= Beginning of Section =
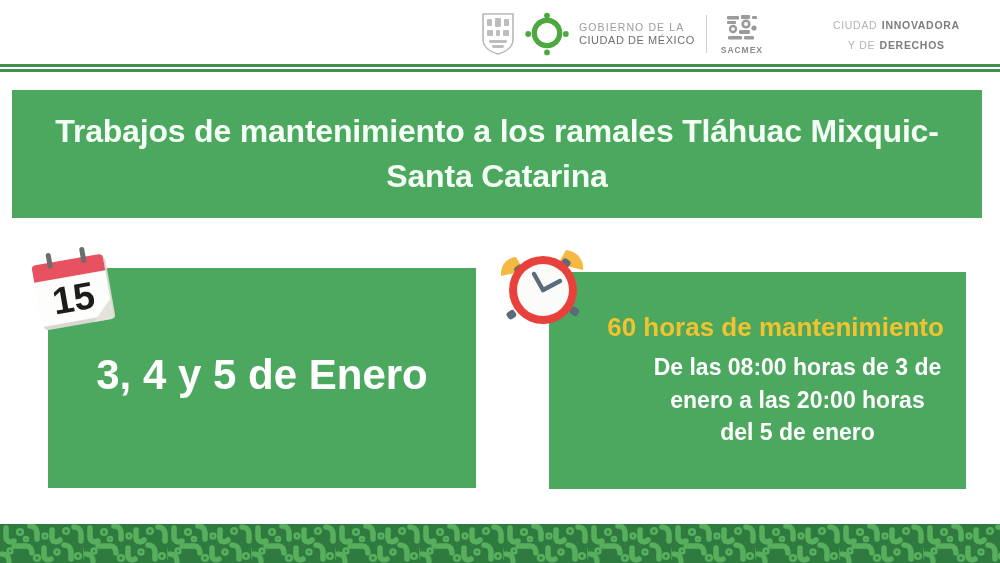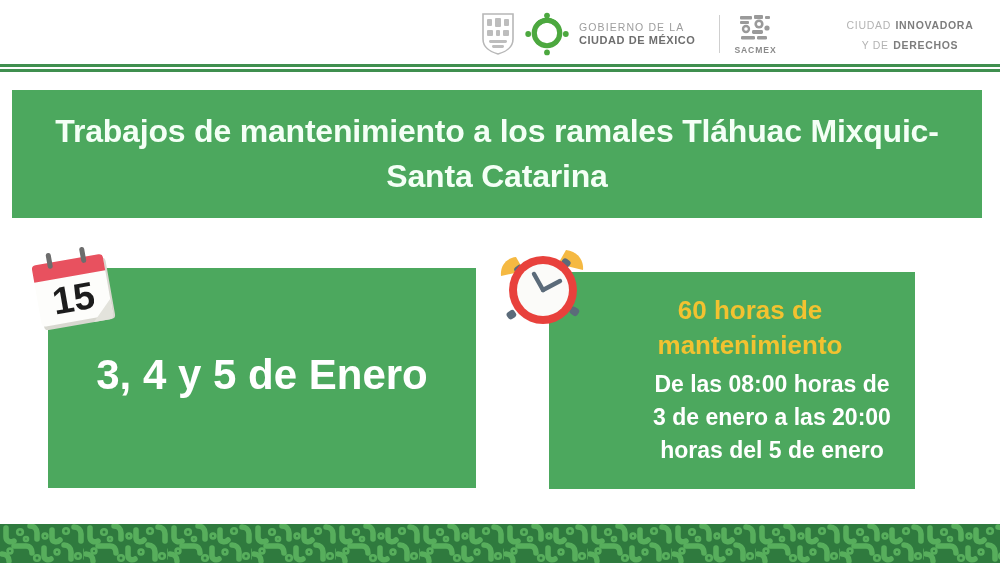--- a/index.html
+++ b/index.html
@@ -48,7 +48,7 @@
     flex-direction: column;
     justify-content: center;
     line-height: 1.18;
-    margin-right: 24px;
+    margin-right: 11px;
   }
   .gob-line1 {
     font-size: 10.5px;

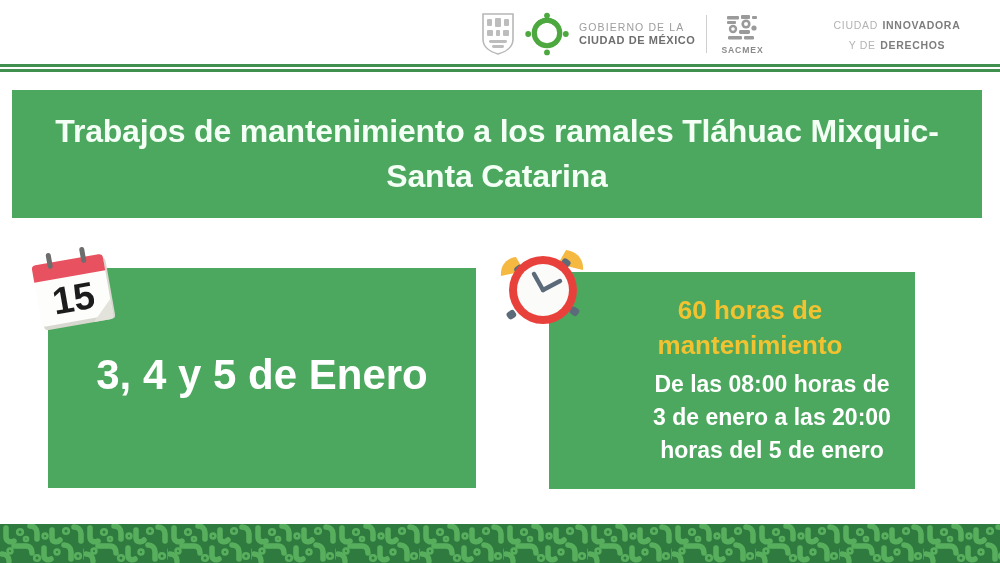--- a/index.html
+++ b/index.html
@@ -60,7 +60,7 @@
     font-size: 11px;
     letter-spacing: 0.55px;
     color: #6e6e6e;
-    font-weight: bold;
+    font-weight: normal;
   }
   .vdivider {
     width: 1px;

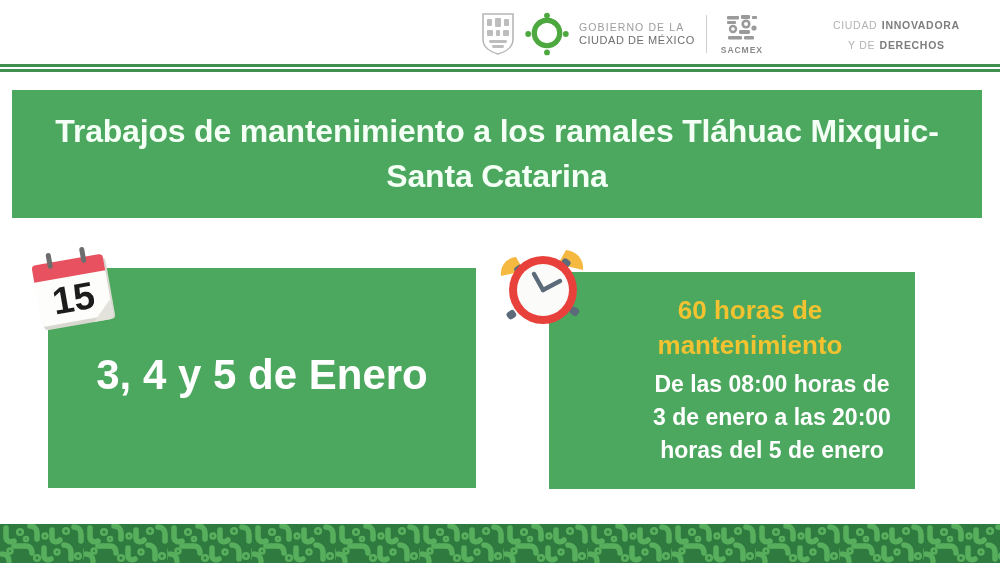--- a/index.html
+++ b/index.html
@@ -164,7 +164,7 @@
   .right-card {
     left: 549px;
     top: 272px;
-    width: 366px;
+    width: 417px;
     height: 217px;
     display: flex;
     flex-direction: column;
= End of Section =
◆ Activity
Without the images, print all of the lines above exactly.

◆ Answer to this problem
--- a/index.html
+++ b/index.html
@@ -48,7 +48,7 @@
     flex-direction: column;
     justify-content: center;
     line-height: 1.18;
-    margin-right: 24px;
+    margin-right: 11px;
   }
   .gob-line1 {
     font-size: 10.5px;

--- a/index.html
+++ b/index.html
@@ -60,7 +60,7 @@
     font-size: 11px;
     letter-spacing: 0.55px;
     color: #6e6e6e;
-    font-weight: bold;
+    font-weight: normal;
   }
   .vdivider {
     width: 1px;

--- a/index.html
+++ b/index.html
@@ -164,7 +164,7 @@
   .right-card {
     left: 549px;
     top: 272px;
-    width: 366px;
+    width: 417px;
     height: 217px;
     display: flex;
     flex-direction: column;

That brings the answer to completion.